In this post I would like to argue that the problem with the New Keynesian view is that it completely ignores money. By ignoring money, the New Keynesians assume that the central bank need only use the nominal interest rate as a monetary policy tool. Previous generations of monetary economists argued that interest rate policies were not plausible. An earlier generation of economists, such as Milton Friedman and Jurg Niehans, argued that pegging the nominal interest rate would cause ever-increasing inflation. A later generation of economists, such as Thomas Sargent and Neil Wallace, argued that pegging the interest rate would lead to multiple equilibria. The logic of these claims are the same, but the primary difference in their analysis is the treatment of expectations. Under Friedman’s and Niehan’s formulations, expectations were backward-looking. For Sargent and Wallace, agents were assumed to have rational expectations and are therefore forward-looking. The reason for the different predictions are the differences in assumptions about expectations, but the perils of interest rate targeting remain.

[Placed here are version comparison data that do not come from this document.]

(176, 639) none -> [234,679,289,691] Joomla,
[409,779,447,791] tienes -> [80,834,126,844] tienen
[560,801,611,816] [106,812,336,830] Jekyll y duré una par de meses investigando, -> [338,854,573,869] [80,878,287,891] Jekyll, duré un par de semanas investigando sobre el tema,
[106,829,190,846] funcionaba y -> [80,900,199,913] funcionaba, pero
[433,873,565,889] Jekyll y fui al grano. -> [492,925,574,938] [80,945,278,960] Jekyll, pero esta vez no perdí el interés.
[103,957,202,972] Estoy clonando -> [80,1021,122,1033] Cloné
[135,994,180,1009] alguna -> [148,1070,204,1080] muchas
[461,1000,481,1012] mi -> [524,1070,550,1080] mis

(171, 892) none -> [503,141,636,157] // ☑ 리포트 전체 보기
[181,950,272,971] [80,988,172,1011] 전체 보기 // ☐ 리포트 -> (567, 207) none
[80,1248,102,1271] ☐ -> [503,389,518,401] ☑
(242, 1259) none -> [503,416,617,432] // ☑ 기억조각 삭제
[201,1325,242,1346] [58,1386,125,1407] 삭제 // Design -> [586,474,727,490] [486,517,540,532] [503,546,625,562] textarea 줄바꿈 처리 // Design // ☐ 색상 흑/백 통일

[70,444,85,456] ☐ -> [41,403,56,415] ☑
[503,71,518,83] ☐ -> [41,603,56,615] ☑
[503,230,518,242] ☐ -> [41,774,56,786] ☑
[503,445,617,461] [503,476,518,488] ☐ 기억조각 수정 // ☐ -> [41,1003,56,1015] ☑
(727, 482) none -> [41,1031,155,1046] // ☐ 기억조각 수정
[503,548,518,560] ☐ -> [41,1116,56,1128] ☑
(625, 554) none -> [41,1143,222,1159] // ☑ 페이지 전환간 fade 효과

New Keynesians, however, seem to believe that they have solved this problem with the Taylor principle, which states that when inflation rises by 1%, the central bank should increase the nominal interest rate by more than 1%. The intuition behind this is that by raising the nominal interest rate by more than the rate of inflation, the central bank is increasing the real interest rate, which reduces demand and thereby inflationary pressures. Using the Taylor principle, New Keynesians were able to show that they could get a unique equilibrium using an interest rate target. In addition, their model showed that they could do this all without money.

Despite the ability of New Keynesians to get a unique equilibrium with an interest rate target and no reference to money, remained critics of the practical application of the model. A number of critics, for example, pointed out that the way in which the Federal Reserve adjusts its own interest rate target, the federal funds rate, is through open market operations. The Federal Reserve increases the supply of bank reserve by making open market purchases and this causes the federal funds rate to fall. Thus, the critics argued, that even when the Fed uses the federal funds rate as its preferred measure of communicating policy, the Fed’s actual policy instrument is the monetary base.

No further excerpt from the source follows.